13. Subsequent Events

Recognizable events

No recognizable events occurred during the period.

Non-recognizable events

     In July 2012, we entered into an additional $150.0 million of forward-starting interest rate swap agreements to hedge against the variability of future interest payments on debt that we anticipate issuing between December 1, 2013 and December 1, 2014 to refinance our 6.45% notes due June 1, 2014. Including the $100.0 million of interest rate swap agreements entered into in June 2012 (see Note 7—Derivative Financial Instruments), we have fully hedged the $250.0 million of notes we expect to issue. Under the terms of these agreements, we will pay a weighted-average fixed interest rate of 2.6% and receive LIBOR. The hedges have a 30-year maturity, which matches the expected maturity of the anticipated debt issuance. We account for these agreements as cash flow hedges.

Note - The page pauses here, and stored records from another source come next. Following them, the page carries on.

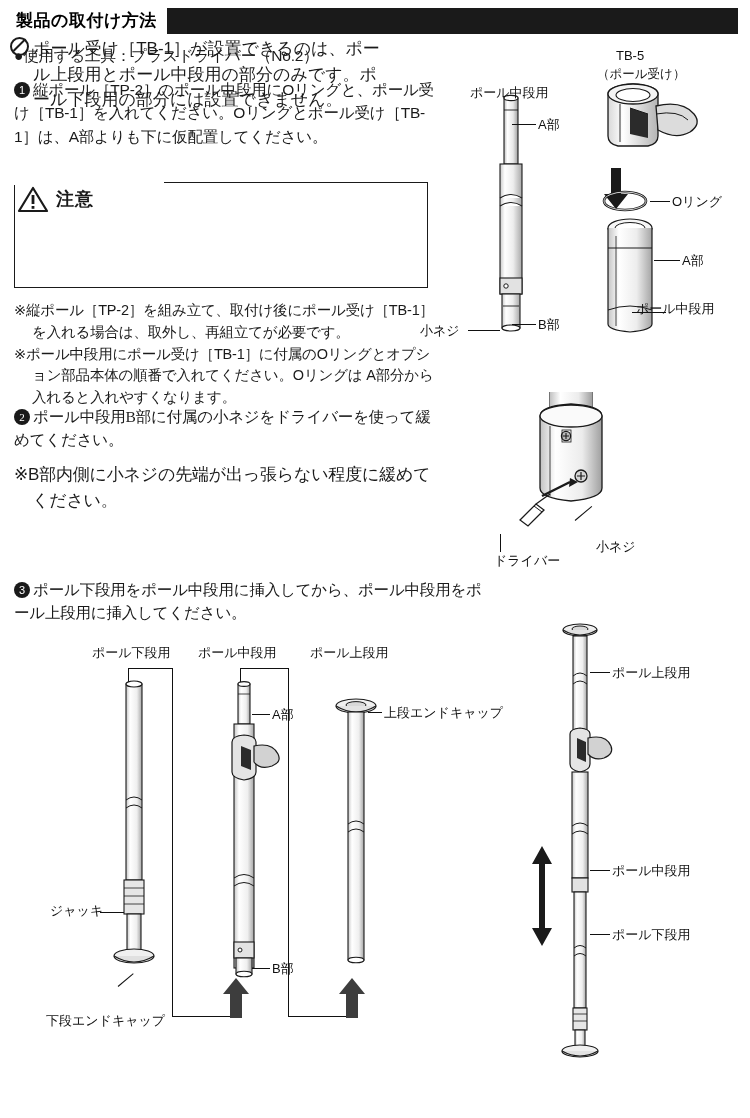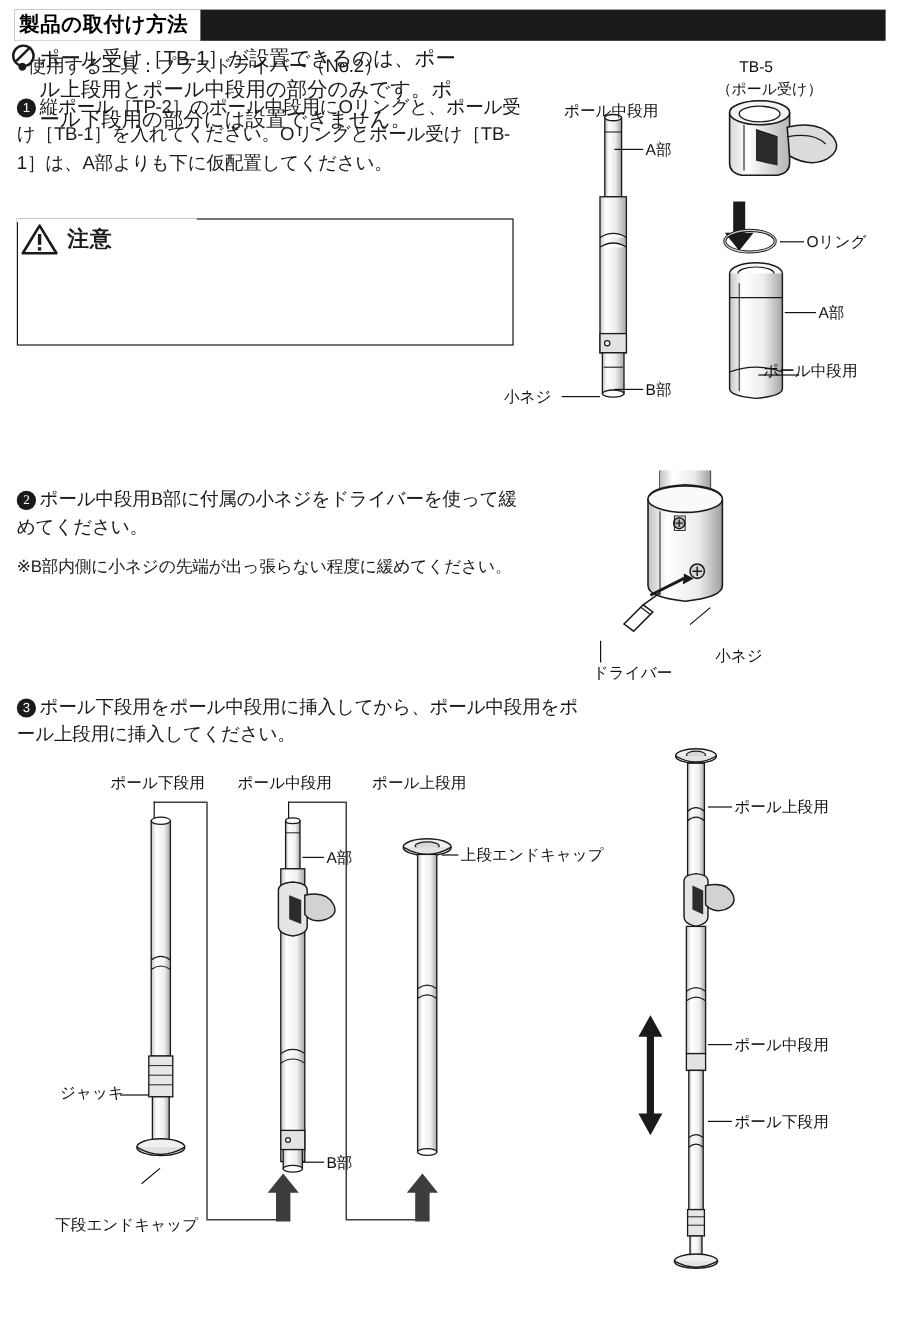--- a/index.html
+++ b/index.html
@@ -23,21 +23,21 @@
   .bullet-line{left:14px;top:44px;width:430px;}
   .numcircle{
     display:inline-block;width:16px;height:16px;border-radius:50%;
     background:#1a1a1a;color:#fff;font-size:11px;line-height:16px;
     text-align:center;vertical-align:1px;margin-right:3px;
   }
   .step1{left:14px;top:78px;width:425px;}
   .step2{left:14px;top:405px;width:425px;font-family:Liberation Serif, serif;}
   .step3{left:14px;top:578px;width:470px;}
   .note{left:14px;top:300px;width:428px;font-size:14.5px;line-height:1.5;}
-  .note2{left:14px;top:462px;width:425px;font-size:14px;line-height:1.5;}
+  .note2{left:14px;top:462px;width:425px;font-size:17px;line-height:1.5;}
   .indent{display:block;padding-left:18px;text-indent:-18px;}
 
   
   .caution{position:absolute;left:14px;top:182px;width:412px;height:104px;border:1.5px solid #1a1a1a;}
   .caution-head{position:absolute;left:8px;top:4px;display:flex;align-items:center;gap:8px;}
   .warn-tri{width:30px;height:26px;}
   .caution-title{font-size:18px;font-weight:bold;letter-spacing:1px;}
   .caution-body{position:absolute;left:10px;top:36px;width:392px;font-size:17px;line-height:1.5;}
   .ban{display:inline-block;width:15px;height:15px;border:2px solid #1a1a1a;border-radius:50%;position:relative;vertical-align:-2px;margin-right:4px;}
   .ban:after{content:"";position:absolute;left:-1px;top:5px;width:17px;height:2px;background:#1a1a1a;transform:rotate(-45deg);}
@@ -78,20 +78,24 @@
       <polygon points="15,2 29,25 1,25" fill="#fff" stroke="#1a1a1a" stroke-width="2.2" stroke-linejoin="round"></polygon>
       <rect x="13.6" y="9" width="2.8" height="9" fill="#1a1a1a"></rect>
       <rect x="13.6" y="20" width="2.8" height="2.8" fill="#1a1a1a"></rect>
     </svg>
     <span class="caution-title">注意</span>
   </div>
   <div class="caution-body">
     <span class="ban"></span><span class="caution-text">ポール受け［TB-1］が設置できるのは、ポール上段用とポール中段用の部分のみです。ポール下段用の部分には設置できません。</span>
   </div>
 
+  <div class="txt note">
+    <span class="indent">※縦ポール［TP-2］を組み立て、取付け後にポール受け［TB-1］を入れる場合は、取外し、再組立てが必要です。</span>
+    <span class="indent">※ポール中段用にポール受け［TB-1］に付属のOリングとオプション部品本体の順番で入れてください。Oリングは A部分から入れると入れやすくなります。</span>
+  </div>
 
   <div class="txt step2">
     <span class="numcircle">2</span><span>ポール中段用B部に付属の小ネジをドライバーを使って緩めてください。</span>
   </div>
   <div class="txt note2">
     <span class="indent">※B部内側に小ネジの先端が出っ張らない程度に緩めてください。</span>
   </div>
 
   <div class="txt step3">
     <span class="numcircle">3</span><span>ポール下段用をポール中段用に挿入してから、ポール中段用をポール上段用に挿入してください。</span>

     In July 2012, we received a payment of $2.4 million on the amount owed to us by MF Global (see Note 8—Commitments and Contingencies), resulting in a remaining balance owed to us of $5.8 million.

     In July 2012, our general partner's board of directors declared a quarterly distribution of $0.9425 per unit to be paid on August 14, 2012 to unitholders of record at the close of business on August 7, 2012. The total cash distributions to be paid are $106.6 million.